Exercise prompt. Identify each line below containing the string "icon" and copy it.

(Web page revision data)
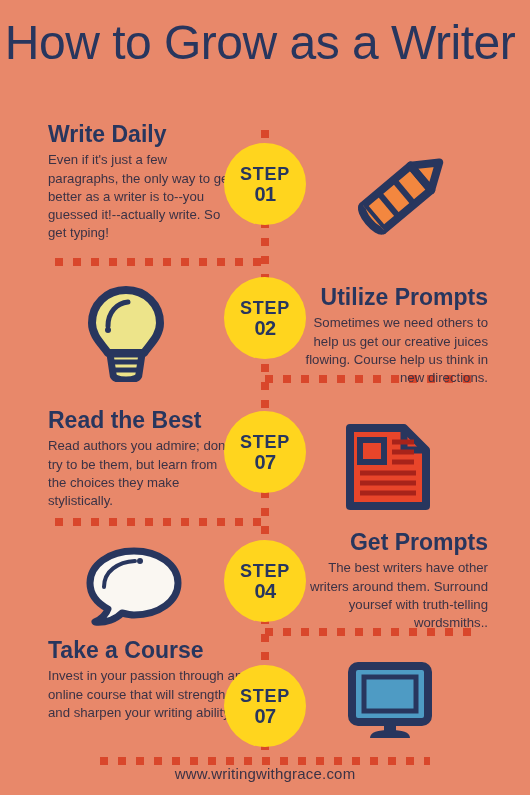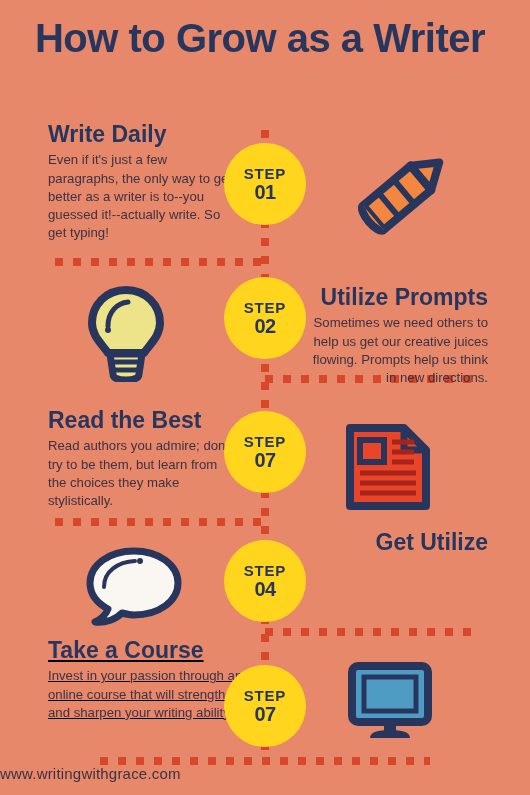--- a/index.html
+++ b/index.html
@@ -22,22 +22,22 @@
   }
 
   
   .title {
     position: absolute;
     left: 0;
     top: 16px;
     width: 520px;
     text-align: center;
     color: #28365E;
-    font-size: 40px;
-    font-weight: bold;
+    font-size: 48px;
+    font-weight: normal;
     line-height: 1.14;
     letter-spacing: -0.5px;
   }
 
   
   .spine {
     position: absolute;
     left: 261px;
     top: 130px;
     width: 8px;
@@ -69,21 +69,21 @@
     border-radius: 50%;
     background: #FFD51E;
     display: flex;
     flex-direction: column;
     align-items: center;
     justify-content: center;
     z-index: 5;
   }
   .step-word {
     color: #28365E;
-    font-size: 15px;
+    font-size: 18px;
     font-weight: bold;
     letter-spacing: 0.8px;
     line-height: 1;
     margin-bottom: 1px;
   }
   .step-num {
     color: #28365E;
     font-size: 20px;
     font-weight: bold;
     line-height: 1;
@@ -110,40 +110,40 @@
     font-size: 13.2px;
     line-height: 1.38;
   }
   .left  { text-align: left;  }
   .right { text-align: right; }
 
   .b1 { left: 48px;  top: 122px; width: 186px; }
   .b2 { left: 302px; top: 285px; width: 186px; }
   .b3 { left: 48px;  top: 408px; width: 186px; }
   .b4 { left: 302px; top: 530px; width: 186px; }
-  .b5 { left: 48px;  top: 638px; width: 196px; text-decoration: underline; }
+  .b5 { left: 48px;  top: 638px; width: 196px; }
 
   
   .icon {
     position: absolute;
     z-index: 4;
   }
   .i-pencil   { left: 356px; top: 146px; }
   .i-bulb     { left: 84px;  top: 284px; }
   .i-doc      { left: 344px; top: 422px; }
   .i-bubble   { left: 84px;  top: 545px; }
   .i-monitor  { left: 348px; top: 662px; }
 
   
   .footer {
     position: absolute;
     left: 0;
     top: 765px;
     width: 530px;
-    text-align: left;
+    text-align: center;
     color: #3B3245;
     font-size: 15px;
     letter-spacing: 0.2px;
   }
 </style>
 </head>
 <body>
 
 <div id="infographic">
 
@@ -173,21 +173,21 @@
         <path d="M8 30 C 0 30, 0 62, 8 62" fill="#F3873F" stroke="#28365E" stroke-width="8" stroke-linejoin="round"></path>
         <line x1="28" y1="32" x2="28" y2="60" stroke="#28365E" stroke-width="6"></line>
         <line x1="48" y1="32" x2="48" y2="60" stroke="#28365E" stroke-width="6"></line>
         <path d="M70 30 L70 62" stroke="#28365E" stroke-width="7"></path>
       </g>
     </svg>
   </div>
 
   <div class="block b2 right">
     <h2>Utilize Prompts</h2>
-    <p>Sometimes we need others to help us get our creative juices flowing. Prompts help us think in new directions.</p>
+    <p>Sometimes we need others to help us get our creative juices flowing. Course help us think in new directions.</p>
   </div>
   <div class="step-circle c2">
     <span class="step-word">STEP</span>
     <span class="step-num">02</span>
   </div>
   <div class="icon i-bulb">
     <svg width="84" height="98" viewBox="0 0 84 98">
       <path d="M42 6 C 22 6, 8 21, 8 39 C 8 52, 18 60, 24 69 L 60 69 C 66 60, 76 52, 76 39 C 76 21, 62 6, 42 6 Z" fill="#EDE48A" stroke="#28365E" stroke-width="8" stroke-linejoin="round"></path>
       <path d="M26 70 L58 70 L55 90 C 55 94, 50 96, 42 96 C 34 96, 29 94, 29 90 Z" fill="#EDE48A" stroke="#28365E" stroke-width="7" stroke-linejoin="round"></path>
       <line x1="28" y1="78" x2="56" y2="78" stroke="#28365E" stroke-width="5"></line>
@@ -213,21 +213,22 @@
       <line x1="48" y1="20" x2="70" y2="20" stroke="#A8231A" stroke-width="5"></line>
       <line x1="48" y1="30" x2="70" y2="30" stroke="#A8231A" stroke-width="5"></line>
       <line x1="48" y1="40" x2="70" y2="40" stroke="#A8231A" stroke-width="5"></line>
       <line x1="16" y1="51" x2="72" y2="51" stroke="#A8231A" stroke-width="5"></line>
       <line x1="16" y1="61" x2="72" y2="61" stroke="#A8231A" stroke-width="5"></line>
       <line x1="16" y1="71" x2="72" y2="71" stroke="#A8231A" stroke-width="5"></line>
     </svg>
   </div>
 
   <div class="block b4 right">
-    <h2>Get Utilize</h2>
+    <h2>Get Prompts</h2>
+    <p>The best writers have other writers around them. Surround yoursef with truth-telling wordsmiths..</p>
   </div>
   <div class="step-circle c4">
     <span class="step-word">STEP</span>
     <span class="step-num">04</span>
   </div>
   <div class="icon i-bubble">
     <svg width="100" height="82" viewBox="0 0 100 82">
       <path d="M50 6 C 25 6, 6 20, 6 38 C 6 49, 13 58, 24 64 C 22 70, 17 74, 11 77 C 22 78, 32 74, 38 68 C 42 69, 46 70, 50 70 C 75 70, 94 56, 94 38 C 94 20, 75 6, 50 6 Z" fill="#FAF7F2" stroke="#28365E" stroke-width="7" stroke-linejoin="round"></path>
       <path d="M20 42 C 20 26, 34 17, 51 16" fill="none" stroke="#28365E" stroke-width="4" stroke-linecap="round"></path>
       <circle cx="56" cy="16" r="3" fill="#28365E"></circle>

Answer.
   .icon {
   <div class="icon i-bulb">
   <div class="icon i-bubble">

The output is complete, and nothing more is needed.